Look soigné, vêtements griffés, fausse nonchalance, les financiers, avocats et professionnels des deux sexes offrent un spectacle réjouissant à l’heure de pointe ou entre deux rendez-vous d’affaires dans le centre-ville montréalais. Il y a 10 ans, c’était l’exception. Aujourd’hui, le défilé de mode cycliste est permanent. Surtout depuis l’arrivée du BIXI.
«C’est une bonne nouvelle. Ça démontre que le vélo se démocratise. Pas besoin d’être habillé comme si on pratiquait le Tour de France pour se rendre à destination. On peut enfiler notre tenue du jour avant d’enfourcher le vélo », commente Julia Vallelunga, chargée de projets en urbanisme chez Convercité et chroniqueuse mode et beauté pour MSN.ca.

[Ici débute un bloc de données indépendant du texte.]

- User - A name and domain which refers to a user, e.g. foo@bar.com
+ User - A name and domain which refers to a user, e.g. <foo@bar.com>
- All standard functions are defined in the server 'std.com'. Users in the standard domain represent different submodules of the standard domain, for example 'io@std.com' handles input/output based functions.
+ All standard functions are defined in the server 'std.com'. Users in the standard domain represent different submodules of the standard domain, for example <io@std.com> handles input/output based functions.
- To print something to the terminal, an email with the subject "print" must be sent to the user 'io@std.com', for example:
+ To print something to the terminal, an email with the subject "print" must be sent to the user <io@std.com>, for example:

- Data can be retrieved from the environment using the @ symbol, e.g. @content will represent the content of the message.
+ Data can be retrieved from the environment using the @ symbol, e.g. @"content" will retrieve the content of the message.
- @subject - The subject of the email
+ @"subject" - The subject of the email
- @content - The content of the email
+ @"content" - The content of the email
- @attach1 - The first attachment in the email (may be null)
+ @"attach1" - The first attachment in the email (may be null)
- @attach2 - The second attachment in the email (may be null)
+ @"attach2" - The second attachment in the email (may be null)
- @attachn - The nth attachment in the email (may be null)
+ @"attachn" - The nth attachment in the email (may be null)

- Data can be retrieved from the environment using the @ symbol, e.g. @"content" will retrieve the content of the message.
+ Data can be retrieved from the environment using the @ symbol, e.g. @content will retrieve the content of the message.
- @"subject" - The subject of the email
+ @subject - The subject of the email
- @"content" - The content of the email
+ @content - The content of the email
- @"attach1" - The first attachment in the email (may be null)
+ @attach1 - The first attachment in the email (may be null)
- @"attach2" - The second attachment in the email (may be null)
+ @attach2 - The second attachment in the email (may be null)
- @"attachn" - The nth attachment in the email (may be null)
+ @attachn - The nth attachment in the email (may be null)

Elle considère que le phénomène est une bonne nouvelle, car cela prouve que le vélo est véritablement en train de s’instaurer comme un mode de transport à part entière. « Je ne me change jamais pour en faire. C’est mon moyen de transport privilégié. En fait, je ne fais jamais du vélo ; je l’utilise. La nuance est importante. La bicyclette, pour moi, ce n’est pas un sport ou un loisir. C’est un moyen de transport. »
Changement de cap
Pour Julia Vallelunga, les femmes en talons hauts et tailleurs Gucci ou les hommes cravatés qui mettent leur Samsonite sur leur porte-bagage représentent un changement de cap important : « La génération précédente s’habillait avec des vêtements adaptés, qui évacuent la sueur, pour faire du vélo. C’est une approche avant tout sportive. Aujourd’hui, on s’habille corporate avant d’enfourcher sa bicyclette ou son BIXI. On n’a pas besoin de s’acheter des vêtements ou des bécanes performantes pour se rendre à destination. »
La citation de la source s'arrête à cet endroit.